# EXERCISE DIRECTIONS
Your task is to write out exactly the lines from the line containing "1,438,325 | 9,588,825" through the end of the records, inclusive at both ends.

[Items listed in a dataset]
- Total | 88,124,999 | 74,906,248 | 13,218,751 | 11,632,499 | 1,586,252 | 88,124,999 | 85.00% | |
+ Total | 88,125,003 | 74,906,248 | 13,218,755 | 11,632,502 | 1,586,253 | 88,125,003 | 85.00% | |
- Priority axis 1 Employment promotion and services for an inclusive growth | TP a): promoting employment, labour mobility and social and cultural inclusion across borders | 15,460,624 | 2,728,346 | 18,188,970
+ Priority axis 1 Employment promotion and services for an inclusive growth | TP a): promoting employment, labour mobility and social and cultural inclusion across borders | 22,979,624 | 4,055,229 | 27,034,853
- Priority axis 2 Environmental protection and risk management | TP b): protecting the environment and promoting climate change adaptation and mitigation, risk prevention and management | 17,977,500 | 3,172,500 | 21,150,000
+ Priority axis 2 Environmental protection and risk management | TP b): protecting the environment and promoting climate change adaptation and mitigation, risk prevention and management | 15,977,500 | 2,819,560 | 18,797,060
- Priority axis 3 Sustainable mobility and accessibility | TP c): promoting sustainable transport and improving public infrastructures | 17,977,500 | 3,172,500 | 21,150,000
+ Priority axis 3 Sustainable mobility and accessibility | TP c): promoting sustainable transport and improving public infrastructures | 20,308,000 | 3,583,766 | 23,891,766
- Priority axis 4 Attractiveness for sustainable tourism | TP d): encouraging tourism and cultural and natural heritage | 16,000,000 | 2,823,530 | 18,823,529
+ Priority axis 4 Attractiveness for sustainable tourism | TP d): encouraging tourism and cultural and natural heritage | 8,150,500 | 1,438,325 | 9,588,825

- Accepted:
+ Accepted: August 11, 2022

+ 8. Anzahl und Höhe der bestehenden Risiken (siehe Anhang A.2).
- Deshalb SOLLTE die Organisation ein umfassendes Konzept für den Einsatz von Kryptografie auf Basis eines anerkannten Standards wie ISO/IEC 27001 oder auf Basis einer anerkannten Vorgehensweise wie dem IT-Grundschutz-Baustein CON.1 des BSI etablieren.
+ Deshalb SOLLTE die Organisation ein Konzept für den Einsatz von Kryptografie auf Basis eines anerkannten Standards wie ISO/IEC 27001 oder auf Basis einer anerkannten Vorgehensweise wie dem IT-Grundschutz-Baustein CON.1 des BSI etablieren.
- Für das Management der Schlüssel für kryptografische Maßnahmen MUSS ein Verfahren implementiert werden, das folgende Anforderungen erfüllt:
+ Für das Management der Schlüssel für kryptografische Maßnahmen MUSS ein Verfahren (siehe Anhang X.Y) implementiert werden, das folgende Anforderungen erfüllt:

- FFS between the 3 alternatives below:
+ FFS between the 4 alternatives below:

# OUTPUT BELOW
+ Priority axis 4 Attractiveness for sustainable tourism | TP d): encouraging tourism and cultural and natural heritage | 8,150,500 | 1,438,325 | 9,588,825

- Accepted:
+ Accepted: August 11, 2022

+ 8. Anzahl und Höhe der bestehenden Risiken (siehe Anhang A.2).
- Deshalb SOLLTE die Organisation ein umfassendes Konzept für den Einsatz von Kryptografie auf Basis eines anerkannten Standards wie ISO/IEC 27001 oder auf Basis einer anerkannten Vorgehensweise wie dem IT-Grundschutz-Baustein CON.1 des BSI etablieren.
+ Deshalb SOLLTE die Organisation ein Konzept für den Einsatz von Kryptografie auf Basis eines anerkannten Standards wie ISO/IEC 27001 oder auf Basis einer anerkannten Vorgehensweise wie dem IT-Grundschutz-Baustein CON.1 des BSI etablieren.
- Für das Management der Schlüssel für kryptografische Maßnahmen MUSS ein Verfahren implementiert werden, das folgende Anforderungen erfüllt:
+ Für das Management der Schlüssel für kryptografische Maßnahmen MUSS ein Verfahren (siehe Anhang X.Y) implementiert werden, das folgende Anforderungen erfüllt:

- FFS between the 3 alternatives below:
+ FFS between the 4 alternatives below:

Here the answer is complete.